Since the ceilings are too short for my regular canopy and its rafters are ugly with the cover off anyhow, I'm going to use a variation on the booth I put together last winter just for indoor shows. It uses heavy electrical conduit and specially designed joints.
These things are great! Once the pipes are cut, it's like a giant erector set. My plan was simple: put the two walls together, stand them up and just pop in the side-to-side pipes. Boy, I sure didn't think that through at all! I mean, this is a 10' room that weighs about 100 pounds and just wants to flop around until it's fully assembled. In this photo I have put together one of the walls.
And here's the pile of parts that make up those complicated front posts.

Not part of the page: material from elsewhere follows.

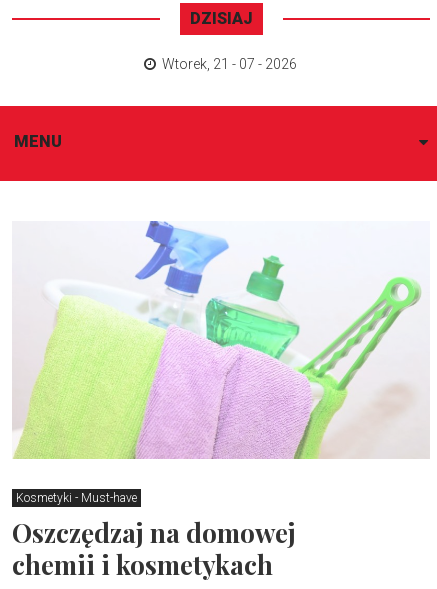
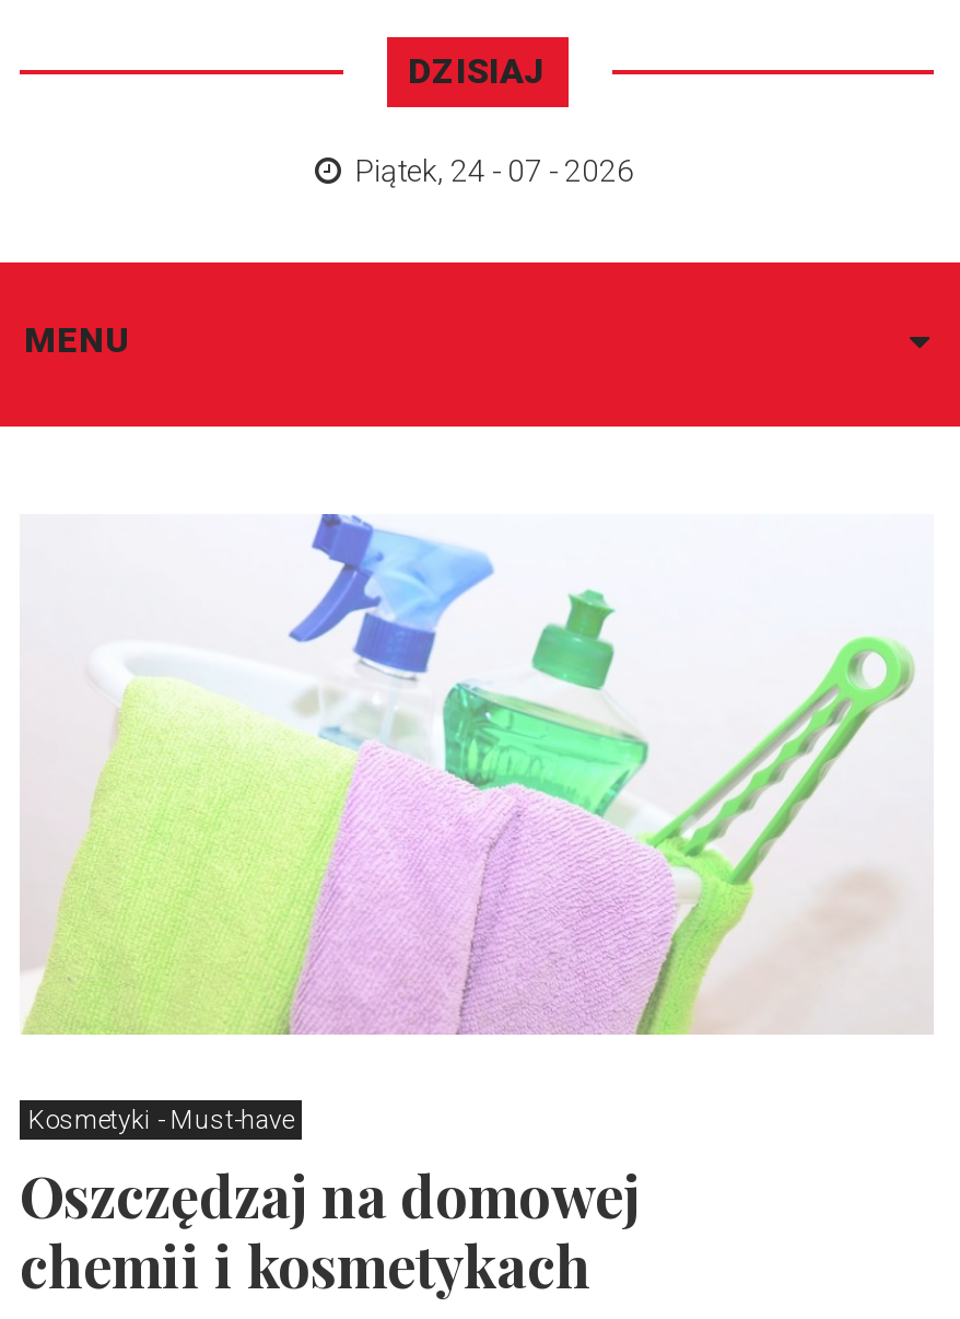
[162,56,296,72] Wtorek, 21 - 07 - 2026 -> [354,153,634,188] Piątek, 24 - 07 - 2026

After several attempts at just standing them up, I noticed that I could rig up the center ceiling joist as a kickstand on one wall while I lifted the other one to attach it. It took some coordination, but it worked!
Then I just had to work my way around and cajole the rest of the pipes into their spots and voilà! It's a 10x10 booth frame with a banner façade and a snazzy cantilevered lighting rig.
If you look off to the right in that last image you'll see the legs of a ladder. This is a problem. The new booth is ridiculously tall. I cannot reach the front lighting rig to install the pipes or the lights without a real ladder. I don't want to buy one and then haul it with me to shows. At the same time, the top edges of the walls sit a foot above my gridwall panels, which would be a major source of stability if I could zip-tie them onto the frame.
And, finally, if you look closely you'll see a rope across the doorway. This marks the bottom of the new banner, and it sits at 7' 3". It's so high that it will not do one of its primary jobs, which is to prevent the booth lights from shining into people's eyes when they look in.
And the answer to all of these problems is also the reason why I put this thing together today when I'm supposed to be packing for the show that I will travel to in the morning... I need to take another trip to the fix-it shop and cut a foot from each post. I'll just take the pipes with me to this show and get them cut on my way home, saving myself a whole trip down the mountain next week.
The next dry run of this booth assembly will actually be the dress rehearsal. I should have the banner by then. I'll bring out the gridwall and test the canopy walls, too. Then I'll be completely confident of my ability to put on a good show in Bellevue.